Upgrading to R 3.6.0 on a Mac – May 14, 2019

May 13, 2019
By

[This article was first published on Chuck Powell, and kindly contributed to R-bloggers]. (You can report issue about the content on this page here)
Want to share your content on R-bloggers? click here if you have a blog, or here if you don't.

Every time there is a new major update from The R
Foundation
(like the recent 3.6.0
release
in April). I’m always happy to see
the continuing progress and the combination of new features and bug
fixes, but I also dread the upgrade because it means I have to address
the issue of what to do about the burgeoning number of packages
(libraries) I have installed.

Up until now I confess I simply have sort of “winged it”, done the
upgrade and either manually thought about what packages I “really”
needed or just grabbed a few essentials and then let my needs dictate
whatever else I reloaded. This time I decided to get serious about the
process and pay attention to not only what I was doing but documenting
it and keeping a record via some amount of coding (and this post).

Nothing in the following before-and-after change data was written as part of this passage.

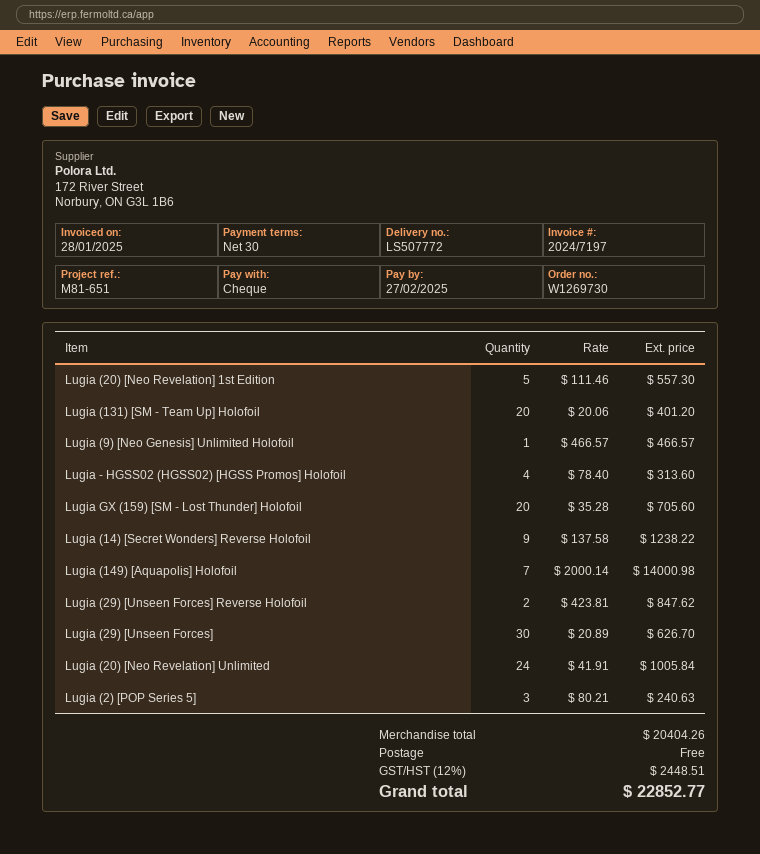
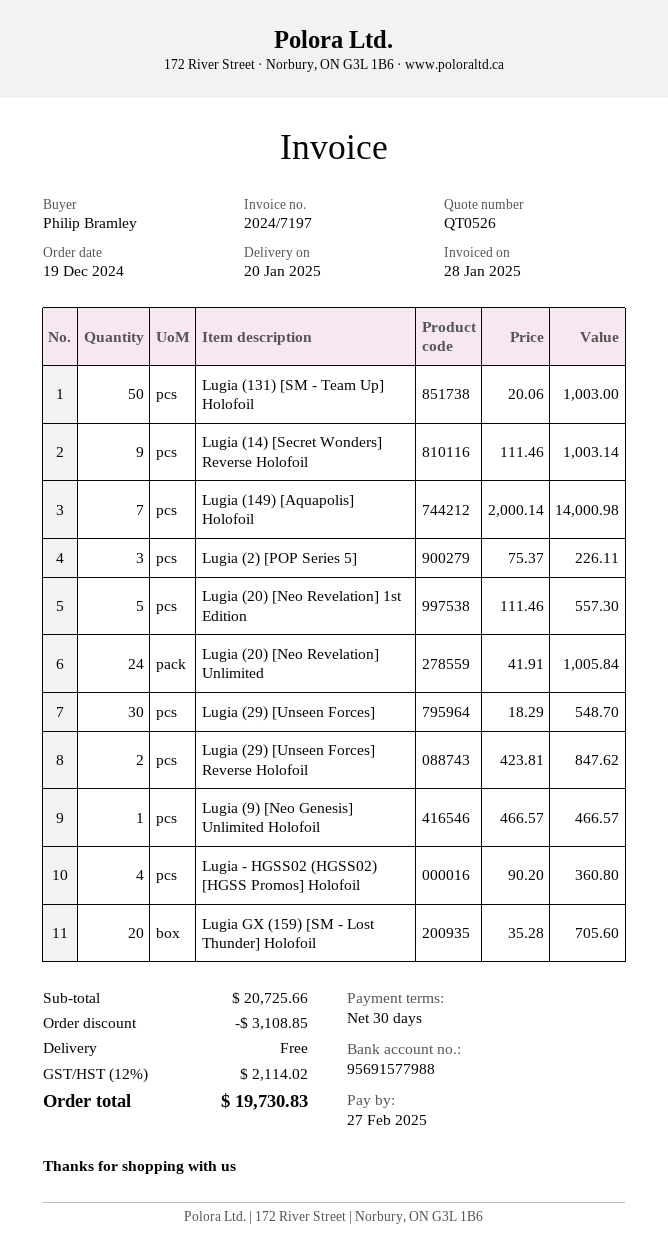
Lugia (131) [SM - Team Up] Holofoil: 20 x 20.06 = 401.20 -> 50 x 20.06 = 1003.00
Lugia - HGSS02 (HGSS02) [HGSS Promos] Holofoil: 4 x 78.40 = 313.60 -> 4 x 90.20 = 360.80
Lugia (14) [Secret Wonders] Reverse Holofoil: 9 x 137.58 = 1238.22 -> 9 x 111.46 = 1003.14
Lugia (29) [Unseen Forces]: 30 x 20.89 = 626.70 -> 30 x 18.29 = 548.70
Lugia (2) [POP Series 5]: 3 x 80.21 = 240.63 -> 3 x 75.37 = 226.11
subtotal: 20404.26 -> 20725.66
discount: none -> 3108.85
tax: 12% = 2448.51 -> 12% = 2114.02
total: 22852.77 -> 19730.83

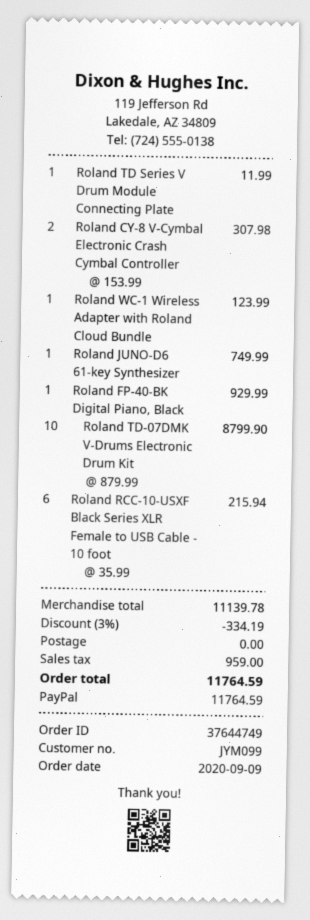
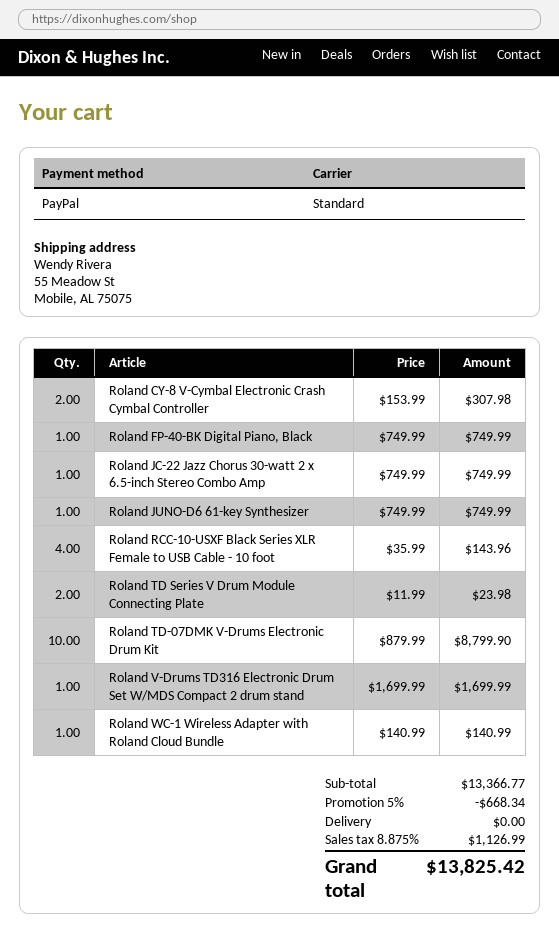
Roland TD Series V Drum Module Connecting Plate: 1 x 11.99 = 11.99 -> 2 x 11.99 = 23.98
Roland WC-1 Wireless Adapter with Roland Cloud Bundle: 1 x 123.99 = 123.99 -> 1 x 140.99 = 140.99
Roland FP-40-BK Digital Piano, Black: 1 x 929.99 = 929.99 -> 1 x 749.99 = 749.99
Roland RCC-10-USXF Black Series XLR Female to USB Cable - 10 foot: 6 x 35.99 = 215.94 -> 4 x 35.99 = 143.96
Roland JC-22 Jazz Chorus 30-watt 2 x 6.5-inch Stereo Combo Amp: none -> 1 x 749.99 = 749.99
Roland V-Drums TD316 Electronic Drum Set W/MDS Compact 2 drum stand: none -> 1 x 1699.99 = 1699.99
subtotal: 11139.78 -> 13366.77
discount: 3% = 334.19 -> 5% = 668.34
tax: 959.00 -> 1126.99
total: 11764.59 -> 13825.42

I’m aware that there are full-fledged package
managers
like
packrat and checkpoint and even a package designed to manage the
upgrade for you on windows, but I’m a Mac user and wanted to do things
my own way and I don’t need that level of sophistication.

So I set out to do the following:

  1. Capture a list of everything I had installed under R 3.5.3 and,
    very importantly, as much as I could about where I got the package
    e.g.  CRAN or GitHub or ???
  2. Keep a copy for my own edification and potential future use.
  3. Do a clean R 3.6.0 install and not copy any library directories
    manually.
  4. Take a look at the list I produced in #1 above but mainly to just
    download and install the exact same packages if I can find them.
  5. Make the process mainly scripted and automatic and available again
    for the future.

Helpful background

As I was searching the web I found a few helpful posts that saved me
time in building my own solution. The primary was this
post

on Stack Overflow. I wanted to extend the function listed there to do
a little more of my work for me. Instead of just being able to generate
a listing of what I had installed from GitHub I wanted to be able to
determine most of the places I get packages from, which are CRAN,
GitHub and R-Forge.

So let’s load tidyverse to have access to all it’s various functions
and features and then build a dataframe called allmypackages with the
basic information about the packages I currently have installed in R
3.5.3.

Note – I’m writing this after already upgrading so there will be a few
inconsistencies in the output

  • This could just as easily be a tibble but I chose as.data.frame
  • I am deliberately removing base packages from the dataframe by
    filter
  • I am eliminating columns I really don’t care about with select

require(tidyverse)
allmypackages <- as.data.frame(installed.packages())
allmypackages <- allmypackages %>%
  filter(Priority != "base" | is.na(Priority)) %>%
  select(-c(Enhances:MD5sum, LinkingTo:Suggests)) %>%
  droplevels()
str(allmypackages)
## 'data.frame':    533 obs. of  8 variables:
##  $ Package         : Factor w/ 533 levels "abind","acepack",..: 1 2 3 4 5 6 7 8 9 10 ...
##  $ LibPath         : Factor w/ 1 level "/Library/Frameworks/R.framework/Versions/3.6/Resources/library": 1 1 1 1 1 1 1 1 1 1 ...
##  $ Version         : Factor w/ 361 levels "0.0-8","0.0.1",..: 223 227 57 18 202 352 179 165 49 177 ...
##  $ Priority        : Factor w/ 1 level "recommended": NA NA NA NA NA NA NA NA NA NA ...
##  $ Depends         : Factor w/ 194 levels "base, stats, R (>= 3.3.0)",..: 25 NA 131 167 NA 145 132 NA NA 97 ...
##  $ Imports         : Factor w/ 356 levels "abind, coda, graphics, grDevices, methods, nlme, utils",..: 234 NA 250 75 323 242 1 324 328 336 ...
##  $ NeedsCompilation: Factor w/ 2 levels "no","yes": 1 2 1 1 2 2 1 2 1 2 ...
##  $ Built           : Factor w/ 1 level "3.6.0": 1 1 1 1 1 1 1 1 1 1 ...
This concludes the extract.